Melaporkan usaha untuk dikukuhkan sebagai pengusaha kena pajak.

Ketentuan ini dijalankan apabila usaha pokoknya melakukan penyerahan

barang kena pajak dan atau jasa kena pajak sesuai UU PPN.

Untuk yayasan di bidang pendidikan termasuk yang dikecualikan dari

pengenaan PPN.

Menyelenggarakan pembukuan sesuai kaidah pembukuan yang berlaku.

Dalam menghitung penghasilan netto diperkenankan mengurangkan biaya-

biaya yang berhubungan langsung dengan usaha (perhatikan pasal 6 ayat 1

dan pasal 9 ayat 1 UU PPh). Penyusutan/amortisasi juga bisa menjadi faktor

pengurang (perhatikan pasal 11 dan 11A UU PPh).

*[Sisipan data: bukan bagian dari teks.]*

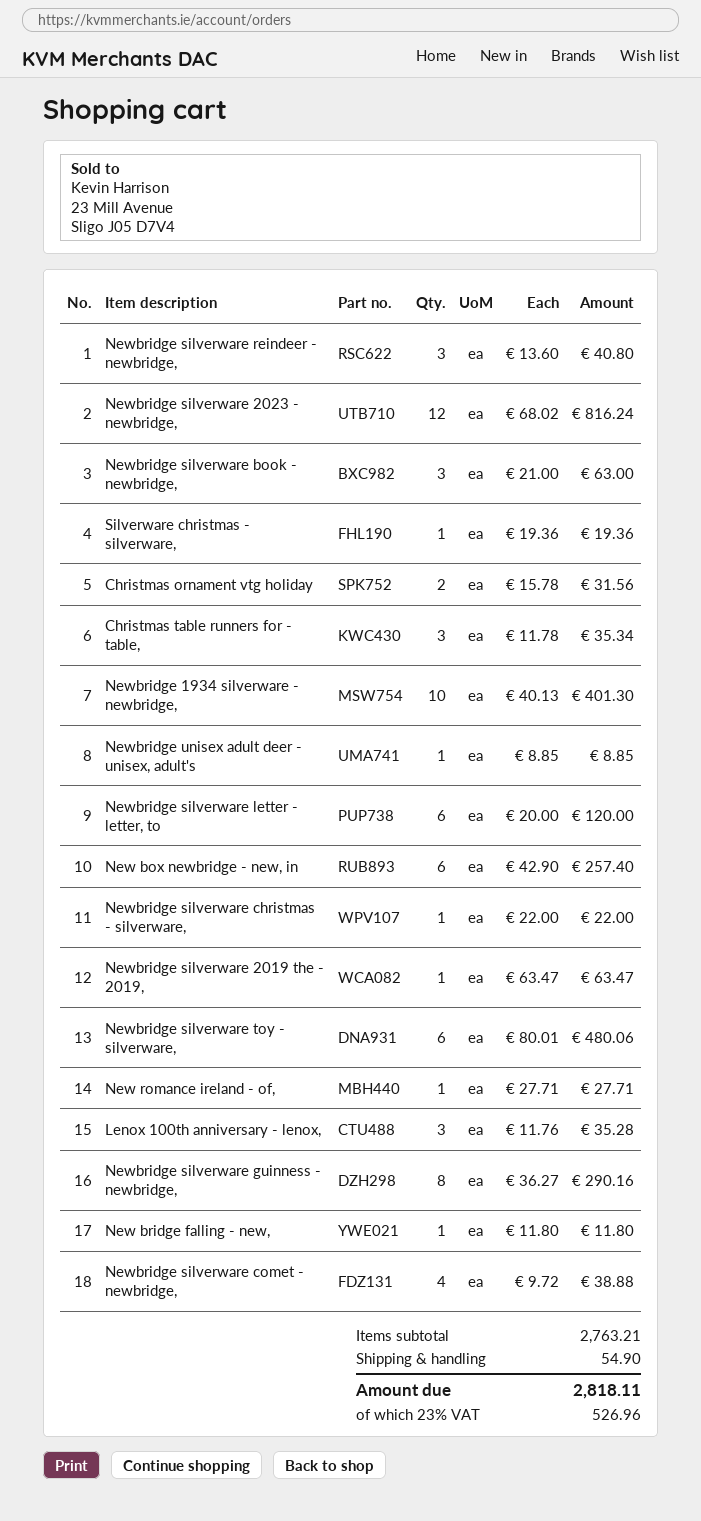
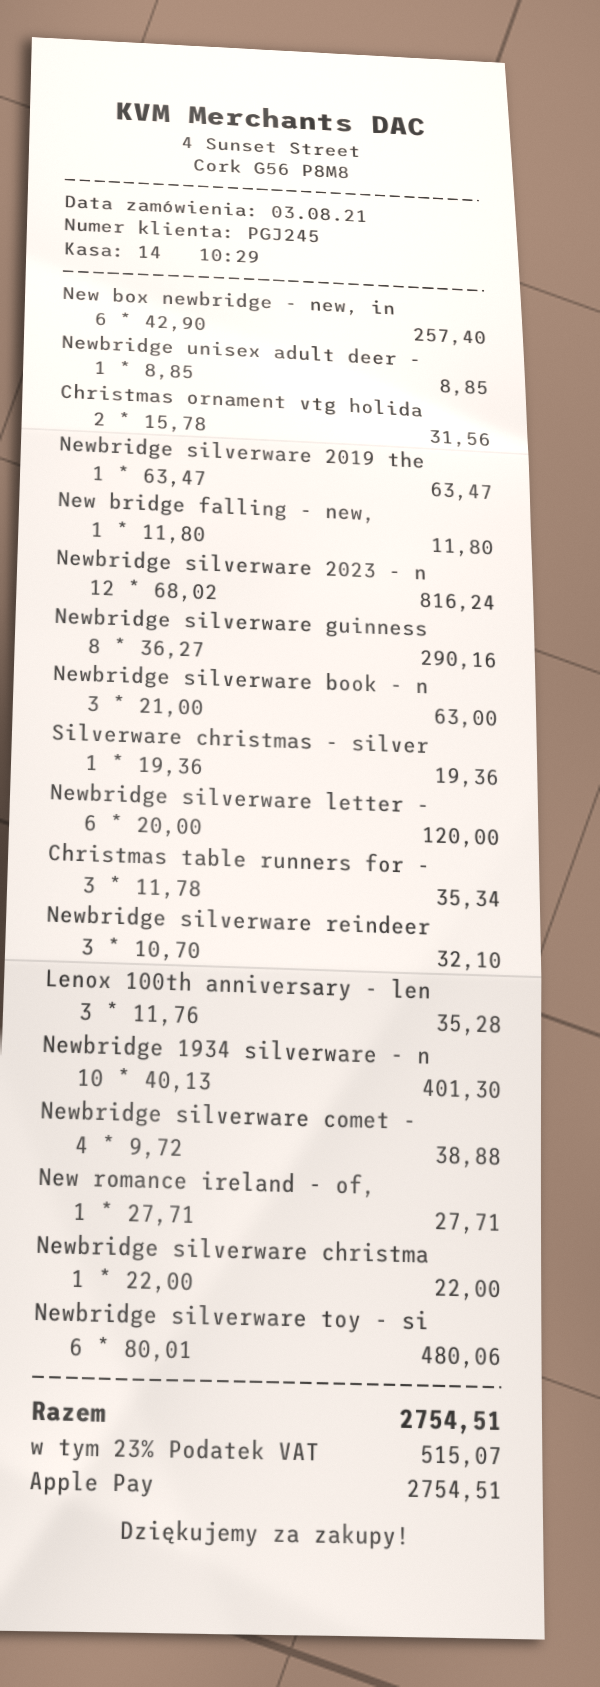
Newbridge silverware reindeer - newbridge,: 3 x 13.60 = 40.80 -> 3 x 10.70 = 32.10
shipping: 54.90 -> none
tax: 23% = 526.96 -> 23% = 515.07
total: 2818.11 -> 2754.51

Yayasan atau organisasi nirlaba tidak serta merta dapat menikmati berbagai

fasilitas pengecualian oleh undang-undang perpajakan jika tidak memenuhi

kriteria. Sebagai contoh, sebuah “Yayasan” yang tidak mengindahkan undang-

undang tentang Yayasan tentu saja berdampak bahwa “Yayasan” menjadi

sekadar nama bukan sebagai bentuk usaha dan diperlakukan sebagaimana

perusahaan pada umumnya.

PBB tidak dikenakan terhadap objek pajak yang digunakan untuk melayani

kepentingan umum di bidang ibadah, sosial, kesehatan, pendidikan, dan

kebudayaan nasional, serta yang tidak dimaksudkan untuk memperoleh

keuntungan.

Hal-hal Khusus yang Perlu Diperhatikan oleh Yayasan

Bidang pendidikan dan atau penelitian dan pengembangan.

1. Sisa lebih yang diperoleh badan atau lembaga nirlaba yang ditanamkan

kembali dalam bentuk pembangunan dan pengadaan sarana dan prasarana

kegiatan pendidikan atau penelitian dan pengembangan yang diselenggarakan

bersifat terbuka kepada pihak manapun dan telah mendapat pengesahan dari

instansi yang membidanginya, dalam jangka waktu paling lama empat (4)

tahun sejak diperolehnya sisa lebih tersebut dikecualikan sebagai objek pajak

penghasilan.

2. Badan atau lembaga nirlaba sebagaimana dimaksud pada ayat (1) wajib

menyampaikan pemberitahuan mengenai rencana fisik sederhana dan rencana

biaya pembangunan dan pengadaan sarana dan prasarana kegiatan

pendidikan dan atau penelitian dan pengembangan kepada Kepala Kantor

Pelayanan Pajak tempat wajib pajak terdaftar dengan tindasan kepada instansi

yang membidanginya.

3. Pemberitahuan sebagaimana dimaksud angka 2 disampaikan bersamaan

dengan penyampaian SPT tahunan tahun pajak diperolehnya sisa lebih

tersebut atau paling lama sebelum pembangunan dan pengadaan sarana dan

prasarana kegiatan pendidikan atau penelitian dan pengembangan dimulai,

dalam jangka waktu empat (4) tahun sejak diperolehnya sisa lebih tersebut.

4. Apabila nyata-nyata nirlaba, atas harta hibah, bantuan, atau sumbangan yang

diterima bukan merupakan objek PPh, sepanjang tidak ada hubungannya

dengan usaha, pekerjaan, kepemilikan, atau penguasaan antara pihak-pihak

yang bersangkutan.

Badan sosial termasuk Yayasan dan Koperasi yang kegiatannya semata-mata

menyelenggarakan kegiatan berikut ini.

1. Pemeliharaan kesehatan.

2. Pemeliharaan orang lanjut usia (panti jompo).

3. Pemeliharaan anak yatim piatu, anak atau orang terlantar, dan anak atau orang

cacat.

4. Santunan dan atau pertolongan kepada korban bencana alam, kecelakaan,

dan sejenisnya.

5. Pemberian beasiswa.

6. Pelestarian lingkungan hidup.

7. Kegiatan sosial lainnya, yang tidak mencari keuntungan.

Atas harta hibah, bantuan, atau sumbangan yang diterima bukan merupakan

objek PPh, sepanjang tidak ada hubungannya dengan usaha, pekerjaan,

kepemilikan, atau penguasaan antara pihak-pihak yang bersangkutan.